Key Takeaways
  • Ray.Fi, attempted a two day €100,000 guaranteed tournament at the weekend—and it ended in disaster.
  • The tournament was supposed to break at the end of play on Saturday, to resume on Sunday, but the break never happened.
  • The tournament organizers halted the event.
  • The €100,000 was split into two halves, half being divided equally among the remaining players, and half being allocated according to the number of chips a player had in his stack when the tournament was stopped.

Finland’s only centrally licensed online poker room, Ray.FI, attempted a two day €100,000 guaranteed tournament at the weekend—and it ended in disaster.

The tournament was supposed to break at the end of play on Saturday to resume on Sunday, but the break never happened.

The tournament organizers halted the event, citing the fact that many players had left expecting the break to run over night.

There were around 170 players left in the event when it stopped.
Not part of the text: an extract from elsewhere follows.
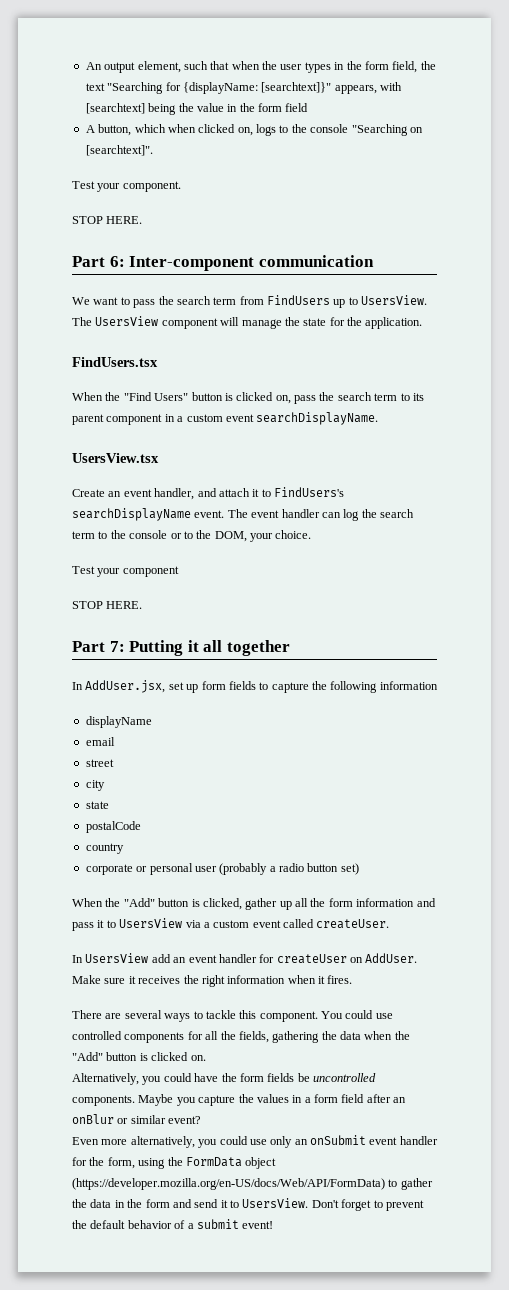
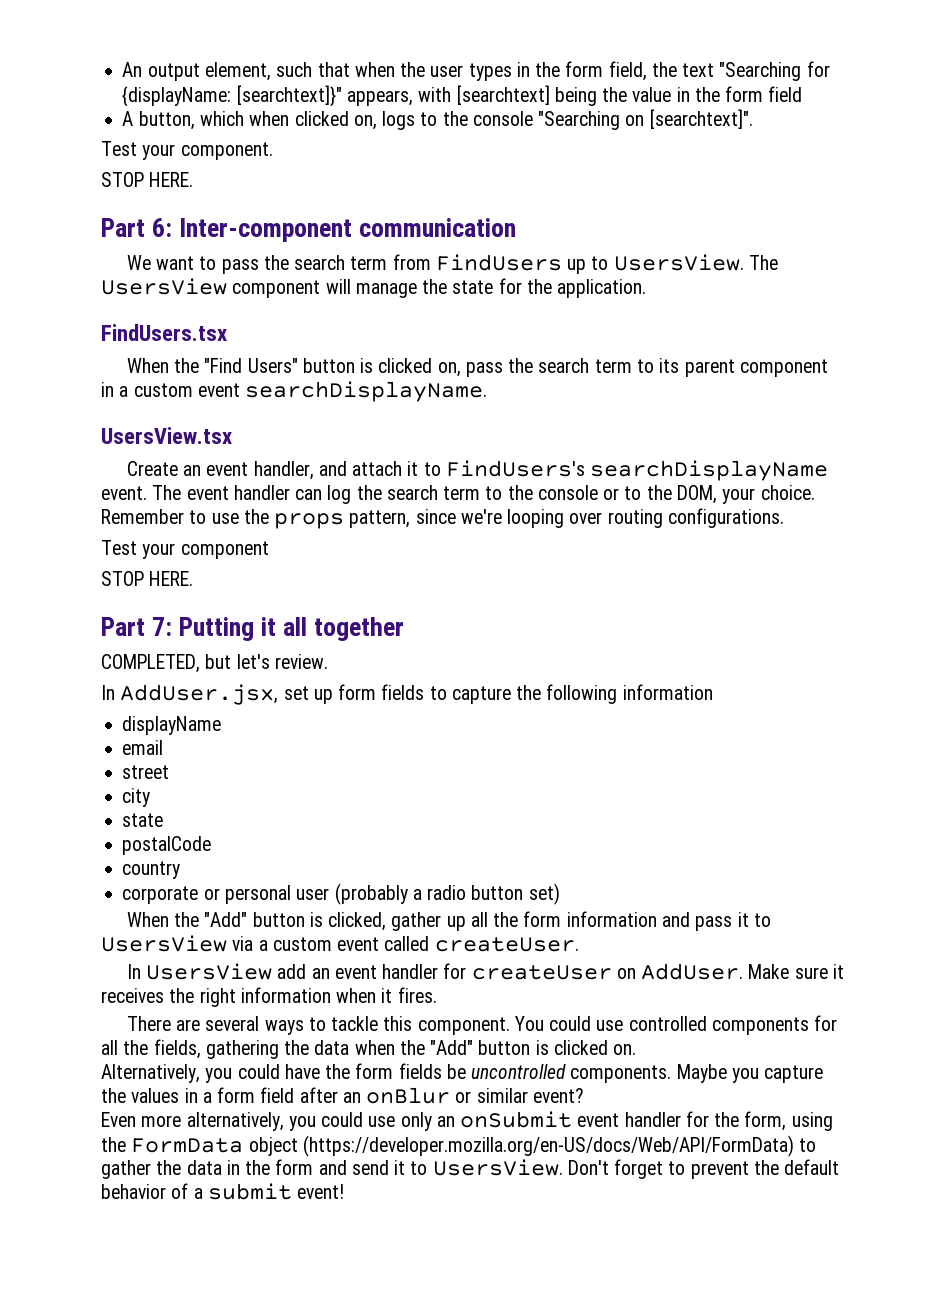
(312, 534) none -> [101,508,784,529] Remember to use the props pattern, since we're looping over routing configurations.
(290, 648) none -> [101,654,328,673] // COMPLETED, but let's review.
A notice on the website blames the problem on a third party technology partner. The poker client is provided by Playtech, but they have not been named as responsible.

Payouts

Even though the event had an overlay, Ray has decided to pay out the guaranteed prize pool amount in full rather than simply reimbursing buy ins. Entry fees were also refunded.

The remainder of the €100,000 guarantee—€48k—was split into two halves—half was divided equally among the remaining players, and half was allocated according to the number of chips a player had in his stack when the tournament was stopped.

The refund methodology at least paid some notice to the expected value that players’ chip stacks represented.

When the New Jersey Division of Gaming Enforcement (DGE) ruled on the Borgata chipgate scandal, no notice was take of this aspect of the game and the remaining players were compensated equally.

The Finnish solution may not have met with the approval of all players, but it makes a more financially logical distribution—and showed more understanding of the nature of poker—than that mandated by the DGE.